Environmental apathy

Last winter, the hot water boiler in the basement of Williams Hall stopped working. Multiple entrymates and fellow Willy residents complained about how they had tried running the shower for 10 whole minutes before finally giving up and walking to Sage Hall to take a shower. I waited for it to be fixed for most of a day, then finally caved in and took an ice-cold shower; then I took another one the next morning. Finally, almost two days later, the hot water came back on. Later, an entrymate told me that he had called facilities on the second day, and they told him that they had no idea there was a problem. Everyone in Willy had been so sure that someone else would call that they walked through the snow to another dorm or took cold showers before they tried to do something to fix the problem.

I’ve had an identical conversation about the tree that was cut down in science quad half a dozen times: “It’s too bad it fell. The quad just isn’t the same without it. It’s about time to put a new one in.” But the planting of a new tree is spoken about as if it were a matter of fate, something beyond the control of mere students. No one thinks, “I could find out whether a new tree could be planted. I could contact campus authorities and ask that it happen soon.” That’s not the only tree that’s been missed recently: I have heard gripes about the trees between Morgan and Route 2, the row of trees on the sidewalk from Dodd to Sawyer and, most recently, the trees in the large planters that used to be in front of Old Sawyer. These trees were all removed for construction reasons, such as changing sidewalks and installing lampposts, but there’s still space to replant in almost the same locations. Even if the trees have no quantifiable benefit, the fact that so many people complain about their disappearance means that they probably care on some level.

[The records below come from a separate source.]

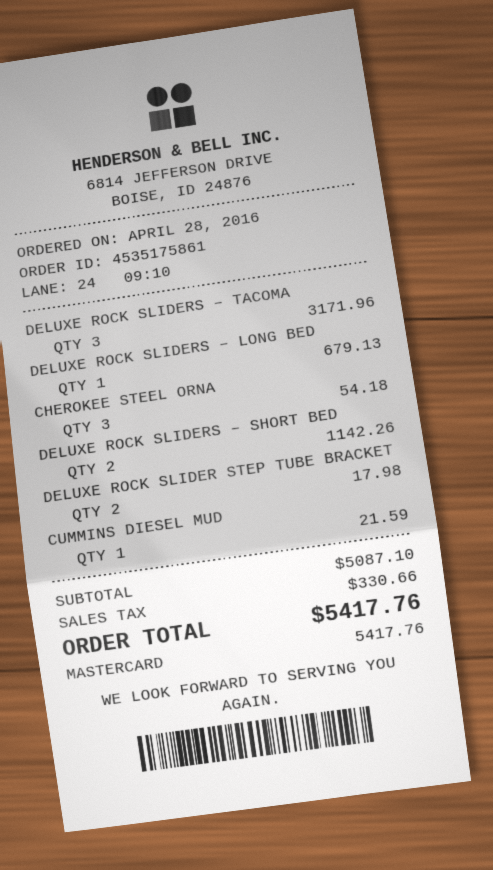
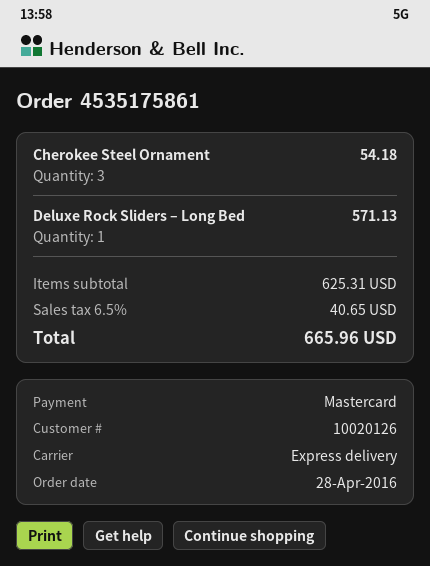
DELUXE ROCK SLIDERS – TACOMA: 3 for 3171.96 -> none
DELUXE ROCK SLIDERS – LONG BED: 1 for 679.13 -> 1 for 571.13
DELUXE ROCK SLIDERS – SHORT BED: 2 for 1142.26 -> none
DELUXE ROCK SLIDER STEP TUBE BRACKET: 2 for 17.98 -> none
CUMMINS DIESEL MUD: 1 for 21.59 -> none
subtotal: 5087.10 -> 625.31
tax: 330.66 -> 40.65
total: 5417.76 -> 665.96

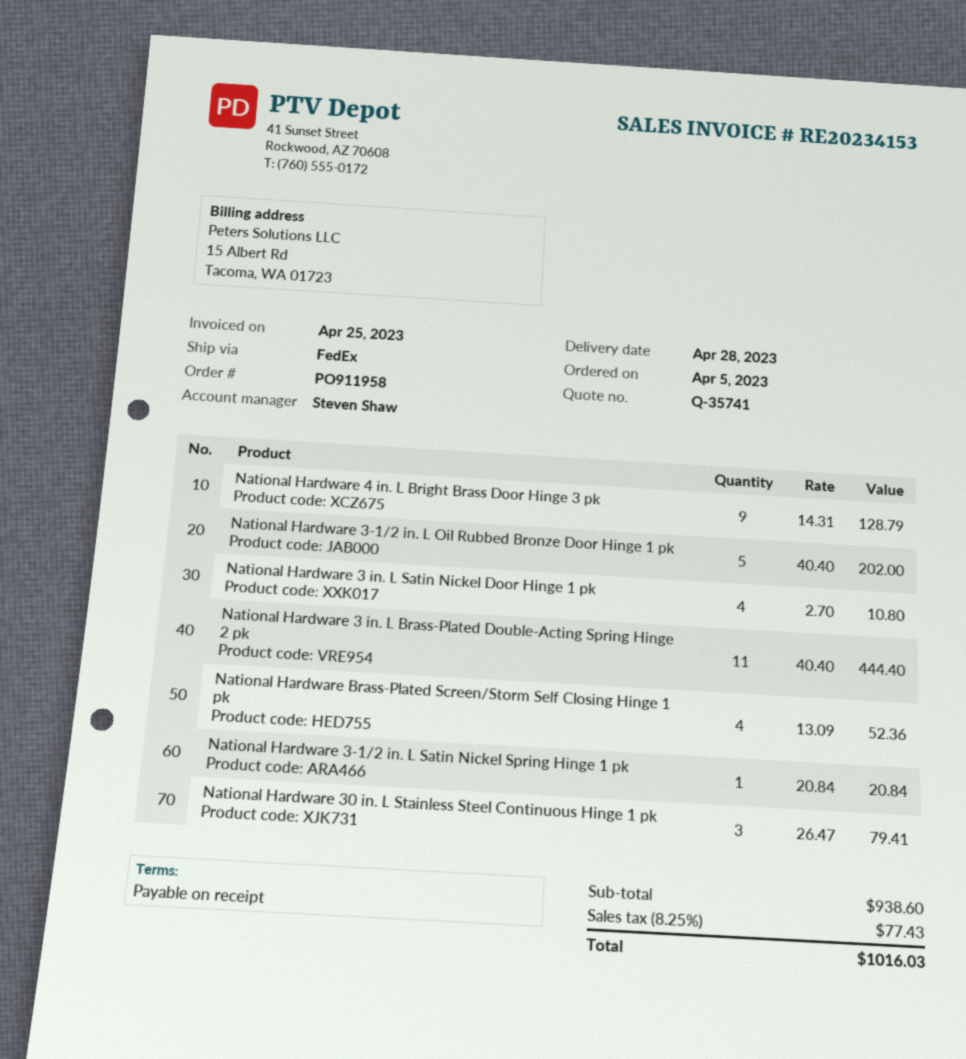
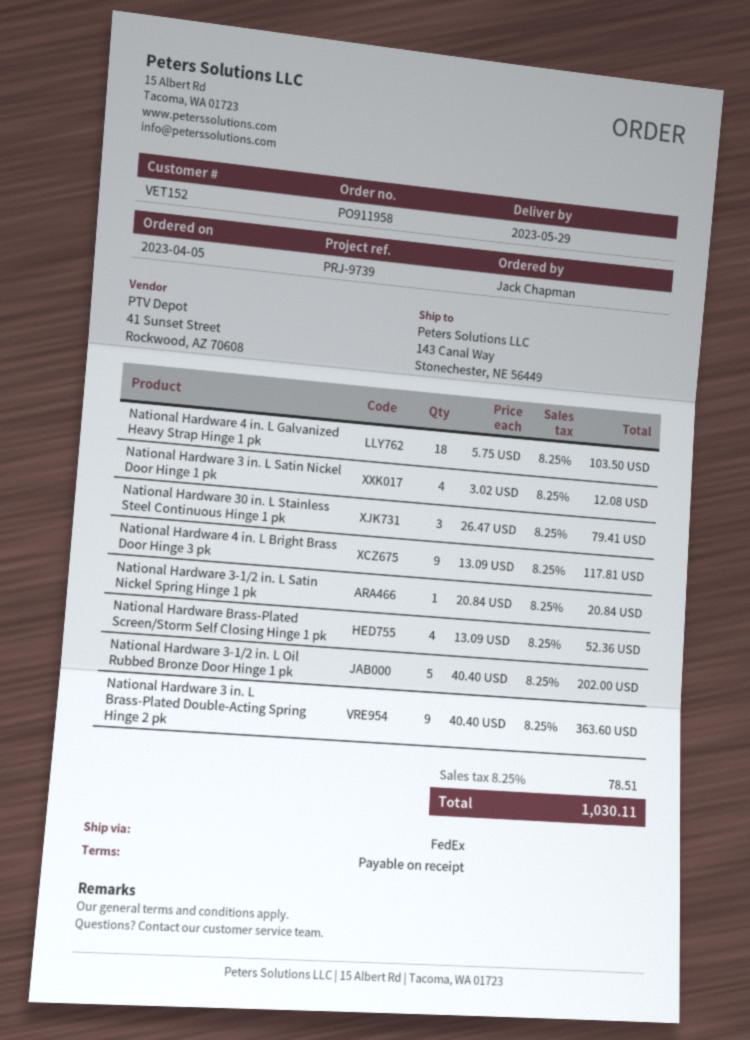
delivery date: 2023-04-28 -> 2023-05-29
National Hardware 4 in. L Bright Brass Door Hinge 3 pk: 9 x 14.31 = 128.79 -> 9 x 13.09 = 117.81
National Hardware 3 in. L Satin Nickel Door Hinge 1 pk: 4 x 2.70 = 10.80 -> 4 x 3.02 = 12.08
National Hardware 3 in. L Brass-Plated Double-Acting Spring Hinge 2 pk: 11 x 40.40 = 444.40 -> 9 x 40.40 = 363.60
National Hardware 4 in. L Galvanized Heavy Strap Hinge 1 pk: none -> 18 x 5.75 = 103.50
tax: 8.25% = 77.43 -> 8.25% = 78.51
total: 1016.03 -> 1030.11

There’s Eco Cafe. It’s a frequent joke to point out that it’s no more ecologically friendly than any other dining halls, or even less so, given that it offers bottled water, packaged food and no composting. But it’s just a joke. It’s never followed by the decision to, for example, send an email to dining services asking about offering composting. Not that that would necessarily solve the issue, but it might, and there’s no way of knowing otherwise.

These anecdotes aren’t all environmental issues, or even necessarily substantial issues. However, they do highlight a more widespread attitude, a lack of willingness to take initiative and call awareness to issues on campus. We let things fester until someone else takes care of it. But what happens when that someone else doesn’t come? This isn’t necessarily a specific indictment of students at the College, since this is a phenomenon that happens worldwide with issues big and small. I myself am guilty of the same. Instead, this should be a call for mindfulness, to pay notice to the things that bother you as you go about your day – things that are within your ability to fix.

I’m usually just as guilty of this attitude as anyone else, with one exception. You might remember that the water fountain in the lower Lasell weight room used to run continuously. I ignored it for months – it wasn’t really inconvenient for me, just wasting water. Surely a janitor would notice it and fix it, or Head Strength and Conditioning Coach Rob Livingstone would point it out to someone from Facilities. But I finally remembered it one day at my computer and submitted a Facilities Web Request (Google it – anyone can do this, for things like drafty windows, running toilets or clogged sinks). A few weeks later, it was fixed, though it’s still not perfect. It was incredibly satisfying to go to take a drink one day and notice that it actually turned off.

This wasn’t a big deal. It took five minutes; a lot of environmental annoyances and problems on campus will take much more time. But showing dissatisfaction with the status quo isn’t a waste of time or energy. I’m not trying to turn everyone into perpetually dissatisfied complainers. Rather, taking the initiative to fix things that are within your power is personally rewarding and potentially beneficial to all. Case in point: as President Falk mentioned in one of his recent all-campus emails, it was student activism that inspired the new and ambitious sustainability initiatives described in the email, and hopefully student activism will help hold the College to these commitments. Next time something at the College bothers you, remember that, and don’t just complain. Do something.

Peter Lugthart ’18 is from Rocky Face, Ga. He lives in Gladden.